论文标题
用于医学教学视频分类和问题答案的数据集
A Dataset for Medical Instructional Video Classification and Question Answering
论文作者
论文摘要
本文介绍了一个新的挑战和数据集,以促进研究可以理解医疗视频并为自然语言问题提供视觉答案的系统。我们认为,医疗视频可能会为许多急救和医学教育问题提供最佳答案。为此,我们创建了MEDVIDCL和MEDVIDQA数据集,并介绍了医学视频分类(MVC)和医疗视觉答案本地化(MVAL)的任务,这是两个侧重于跨模式(医学语言和医学视频)理解的任务。拟议的任务和数据集有可能支持可以使公众和医生受益的复杂下游应用程序的开发。我们的数据集由MVC任务的6,117个带注释的视频组成,并从899个视频中回答了3,010个带注释的问题,并回答了MVAL任务的时间戳。这些数据集已通过医学信息学专家进行了验证和纠正。我们还使用创建的MEDVIDCL和MEDVIDQA数据集对每个任务进行了基准测试,并提出了多模式学习方法,这些方法为未来的研究设定了竞争基准。

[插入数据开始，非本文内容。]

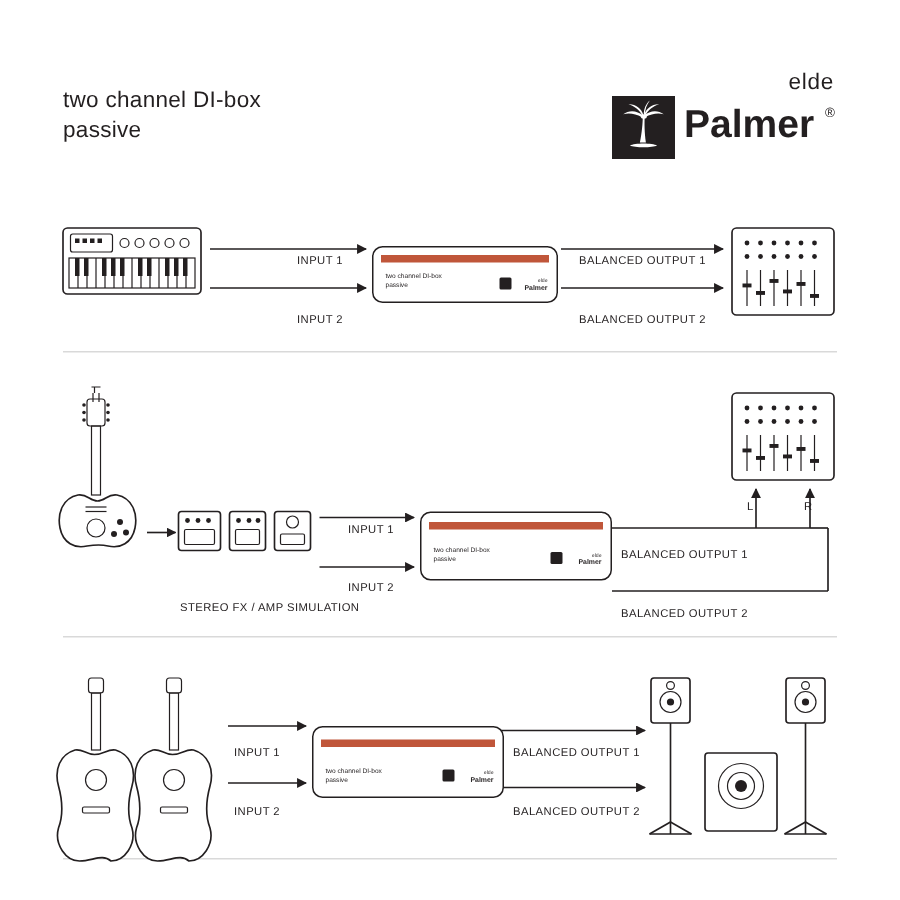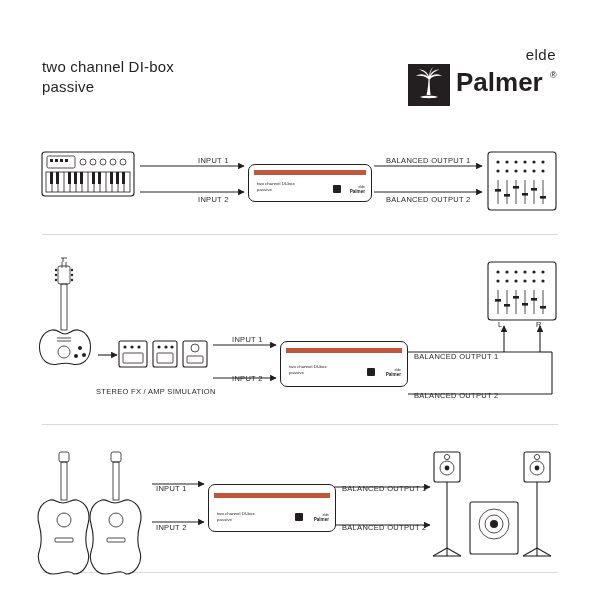--- a/index.html
+++ b/index.html
@@ -57,6 +57,7 @@
   .lbl{
     position:absolute;font-size:7.5px;color:#231f20;white-space:nowrap;
     letter-spacing:.3px;
+    margin-top:13px;
   }
 
   

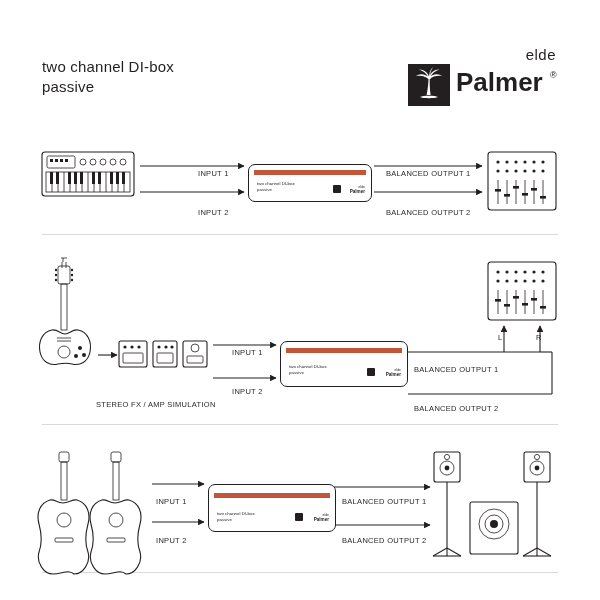--- a/index.html
+++ b/index.html
@@ -395,7 +395,7 @@
   <span class="lbl" style="left:386px;top:156px;">BALANCED OUTPUT 1</span>
   <span class="lbl" style="left:386px;top:195px;">BALANCED OUTPUT 2</span>
 
-  <span class="lbl" style="left:96px;top:387px;">STEREO FX / AMP SIMULATION</span>
+  <span class="lbl" style="left:120px;top:387px;">STEREO FX / AMP SIMULATION</span>
   <span class="lbl" style="left:232px;top:335px;">INPUT 1</span>
   <span class="lbl" style="left:232px;top:374px;">INPUT 2</span>
   <span class="lbl" style="left:414px;top:352px;">BALANCED OUTPUT 1</span>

This paper introduces a new challenge and datasets to foster research toward designing systems that can understand medical videos and provide visual answers to natural language questions. We believe medical videos may provide the best possible answers to many first aids, medical emergency, and medical education questions. Toward this, we created the MedVidCL and MedVidQA datasets and introduce the tasks of Medical Video Classification (MVC) and Medical Visual Answer Localization (MVAL), two tasks that focus on cross-modal (medical language and medical video) understanding. The proposed tasks and datasets have the potential to support the development of sophisticated downstream applications that can benefit the public and medical practitioners. Our datasets consist of 6,117 annotated videos for the MVC task and 3,010 annotated questions and answers timestamps from 899 videos for the MVAL task. These datasets have been verified and corrected by medical informatics experts. We have also benchmarked each task with the created MedVidCL and MedVidQA datasets and proposed the multimodal learning methods that set competitive baselines for future research.